Wegen der Adresse. TILLATEC eröffnete im April 2024 in der Doctor Jan van Breemenstraat, in dem Gebäude, das jahrelang De School beherbergte, einen der Clubs, die geprägt haben, wie sich eine ernsthafte Amsterdamer Nacht anfühlen sollte, gebaut um den Sound und um lange Räume. Diesen Raum zu übernehmen war nie neutral. Er kam mit einem Ruf, dem man gerecht werden musste, und einem Publikum, das sich an die alten Nächte erinnerte. Am 19. Juni 2026 schrieben die Gründer auf Instagram, dass der Club schließen werde, mit dem letzten Event im November 2026.
„Das ist nicht nur ein Abschied von einem Gebäude, es ist ein Liebesbrief an die Menschen, die ihm eine Bedeutung gegeben haben.“
Der zweite Satz der Erklärung tat dasselbe: „Die Geschichte von TILLATEC wurde nie von einer einzigen Person geschrieben. Sie wurde von uns allen geschrieben.“ Zwei Jahre sind kurz. Für einen Raum mit dieser Herkunft wirken sie noch kürzer.
Was lief dort eigentlich?
Echter Techno, mit Haltung programmiert. Die letzten Termine holten Steffi, Bailey Ibbs und Simo Cell, die Art von Programm eines Clubs, der die Kenner ansprechen will und nicht das durchziehende Publikum. Auch das lässt den Moment als Verlust erscheinen und nicht als Fußnote: die Musik stimmte, der Raum hatte Geschichte, und es reichte trotzdem nicht, ihn zu halten.

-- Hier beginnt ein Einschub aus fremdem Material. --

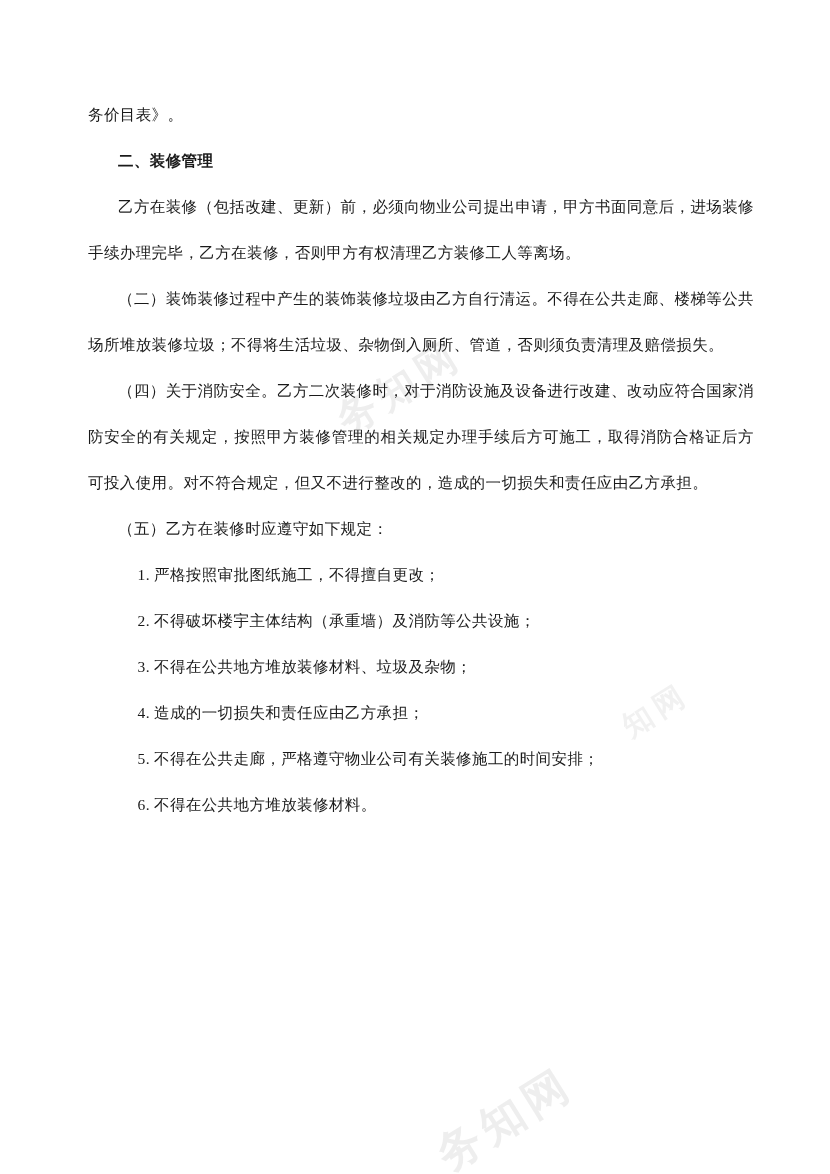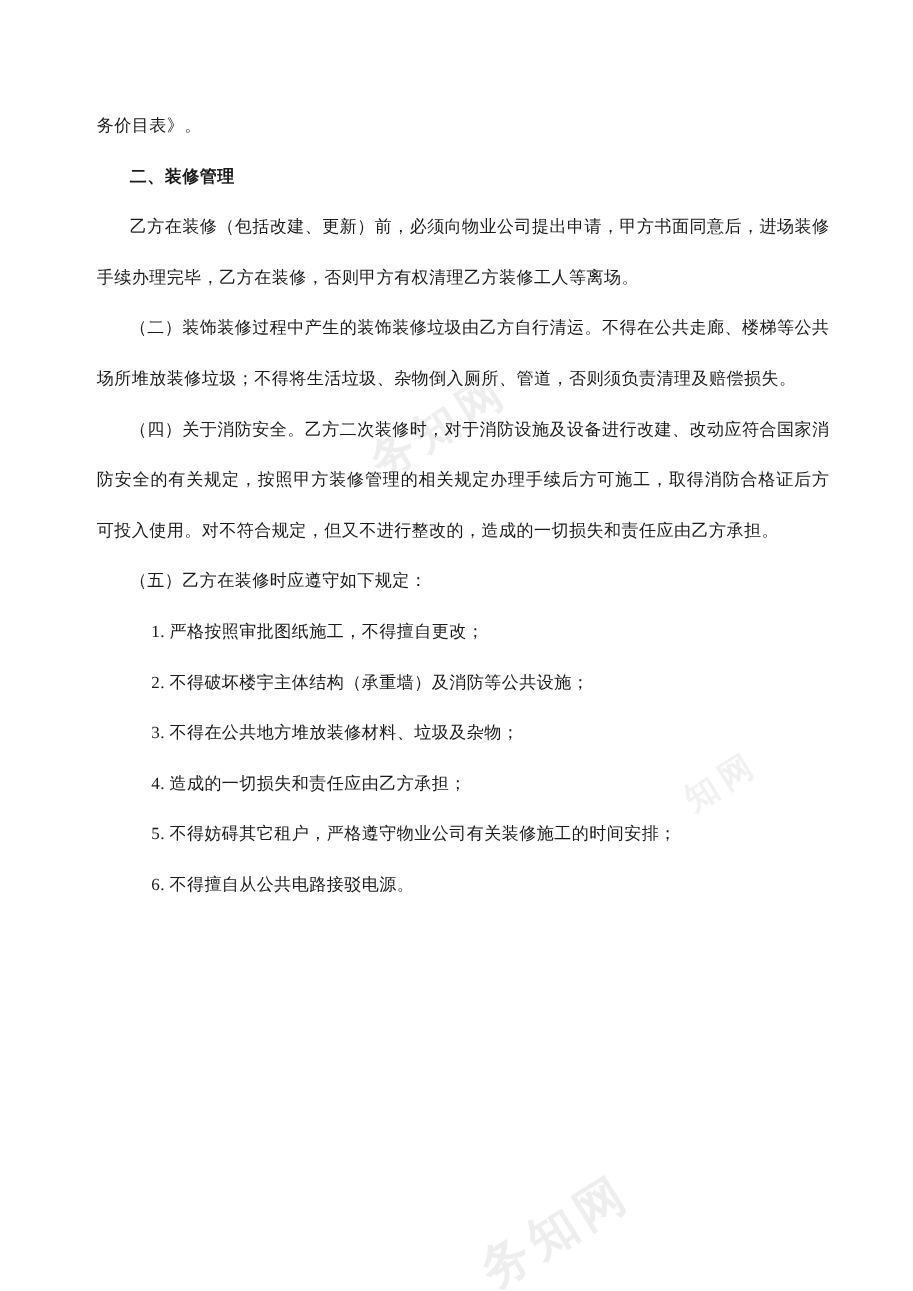--- a/index.html
+++ b/index.html
@@ -133,22 +133,22 @@
       <li>
         <span class="num">3.</span>
         <span>不得在公共地方堆放装修材料、垃圾及杂物；</span>
       </li>
       <li>
         <span class="num">4.</span>
         <span>造成的一切损失和责任应由乙方承担；</span>
       </li>
       <li>
         <span class="num">5.</span>
-        <span>不得妨碍其它租户，严格遵守物业公司有关装修施工的时间安排；</span>
+        <span>不得在公共走廊，严格遵守物业公司有关装修施工的时间安排；</span>
       </li>
       <li>
         <span class="num">6.</span>
-        <span>不得擅自从公共电路接驳电源。</span>
+        <span>不得在公共地方堆放装修材料。</span>
       </li>
     </ol>
 
   </div>
 </div>
 
 </body></html>

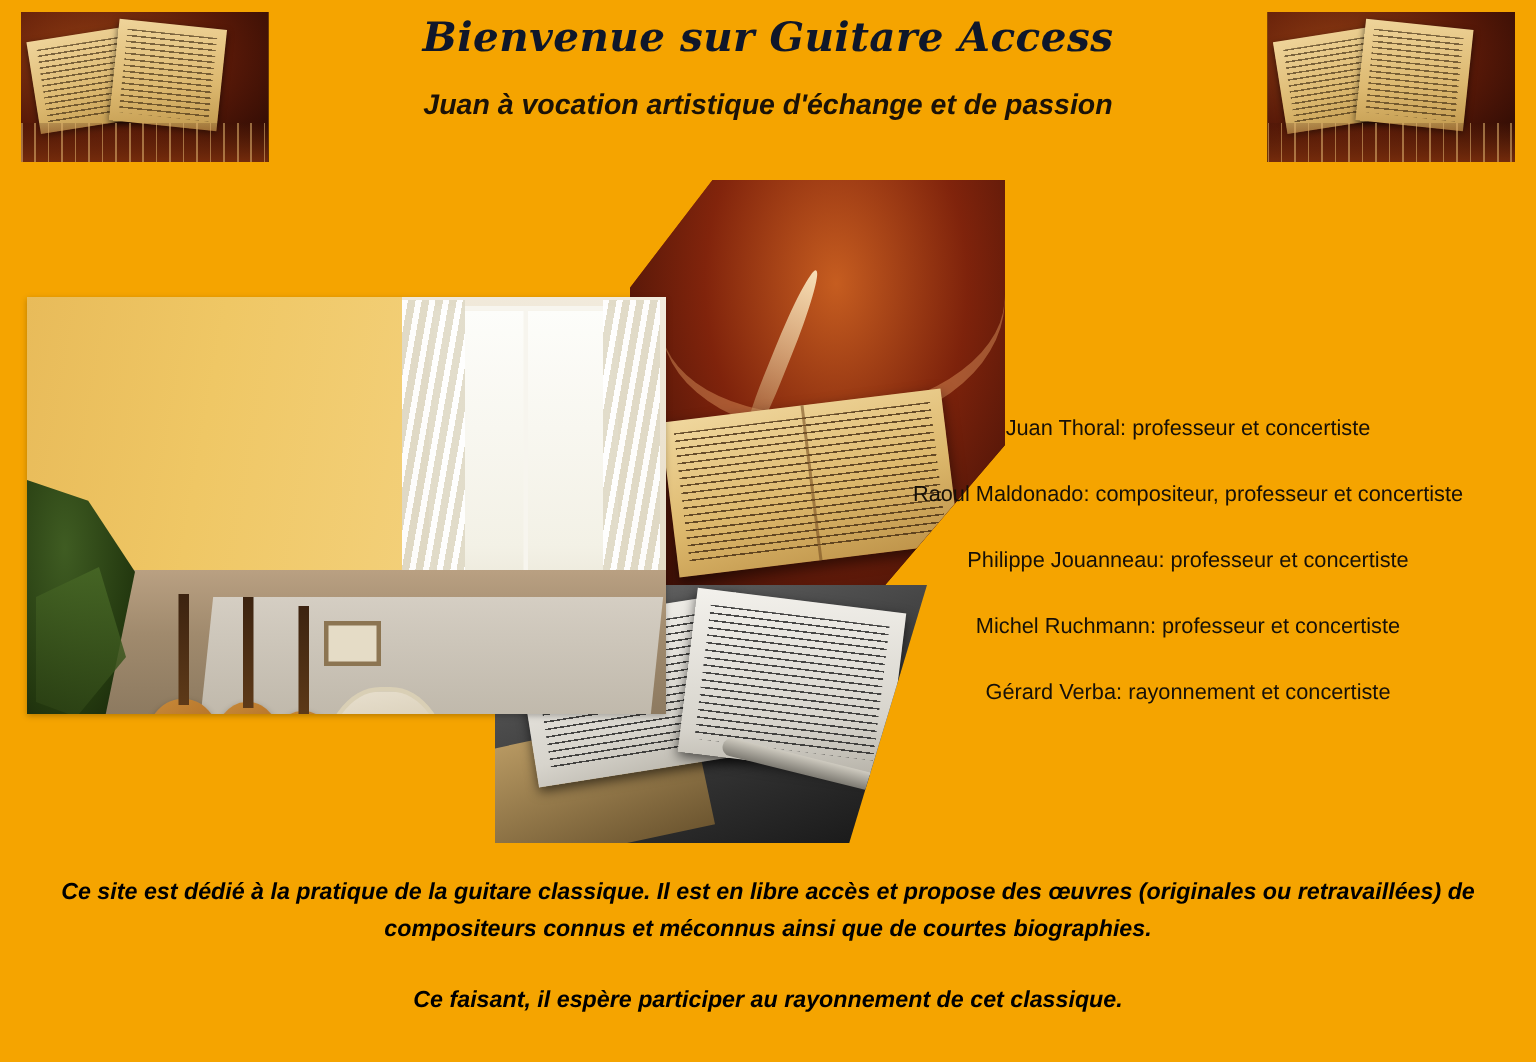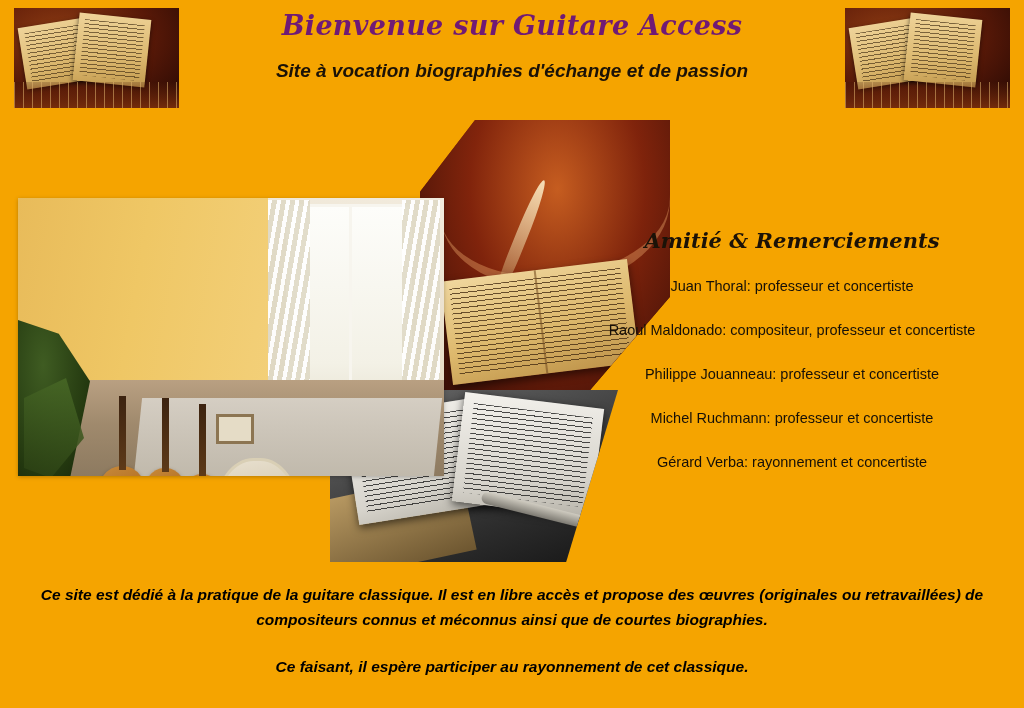--- a/index.html
+++ b/index.html
@@ -25,21 +25,21 @@
   .header-title {
     position: absolute;
     top: 10px;
     left: 0;
     width: 1024px;
     text-align: center;
     font-family: "DejaVu Serif", serif;
     font-style: italic;
     font-weight: bold;
     font-size: 27px;
-    color: #701a75;
+    color: #0f172a;
     letter-spacing: 0.3px;
   }
   .header-subtitle {
     position: absolute;
     top: 60px;
     left: 0;
     width: 1024px;
     text-align: center;
     font-family: "Liberation Sans", sans-serif;
     font-style: italic;
@@ -331,21 +331,21 @@
   .bottom-block p.second {
     margin-top: 22px;
   }
 </style>
 </head>
 <body>
 
 <div class="page">
 
   <div class="header-title">Bienvenue sur Guitare Access</div>
-  <div class="header-subtitle">Site à vocation biographies d'échange et de passion</div>
+  <div class="header-subtitle">Juan à vocation artistique d'échange et de passion</div>
 
   <div class="corner-photo left">
     <div class="cp-bg"></div>
     <div class="cp-paper one">
         <div class="cp-lines"></div>
       </div>
     <div class="cp-paper two">
         <div class="cp-lines"></div>
       </div>
     <div class="cp-strings"></div>
@@ -398,21 +398,20 @@
     <div class="guitar g2">
         <div class="neck"></div>
       </div>
     <div class="guitar g3">
         <div class="neck"></div>
       </div>
     <div class="rp-chair"></div>
 
   </div>
 
-  <div class="thanks-title">Amitié &amp; Remerciements</div>
   <div class="thanks-list">
     <div class="thanks-item">Juan Thoral: professeur et concertiste</div>
     <div class="thanks-item">Raoul Maldonado: compositeur, professeur et concertiste</div>
     <div class="thanks-item">Philippe Jouanneau: professeur et concertiste</div>
     <div class="thanks-item">Michel Ruchmann: professeur et concertiste</div>
     <div class="thanks-item">Gérard Verba: rayonnement et concertiste</div>
   </div>
 
   <div class="bottom-block">
     <p>Ce site est dédié à la pratique de la guitare classique. Il est en libre accès et propose des œuvres (originales ou retravaillées) de compositeurs connus et méconnus ainsi que de courtes biographies.</p>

Warum sagen sie nicht, warum?
Sie sagten es nicht, und dieses Schweigen ist das Lauteste daran. Keine Mietzahl, kein Lizenzstreit, kein Zerwürfnis mit einem Investor wurde genannt. In einer Zeit, in der mittelgroße europäische Spielstätten eine nach der anderen aufgeben, erdrückt von steigenden Mieten, strengerer Lizenzierung und schrumpfenden Margen, lädt das Fehlen eines Grundes jeden ein, die Lücke mit der eigenen Theorie zu füllen. Manchmal sagt der fehlende Satz so viel wie die Ankündigung selbst.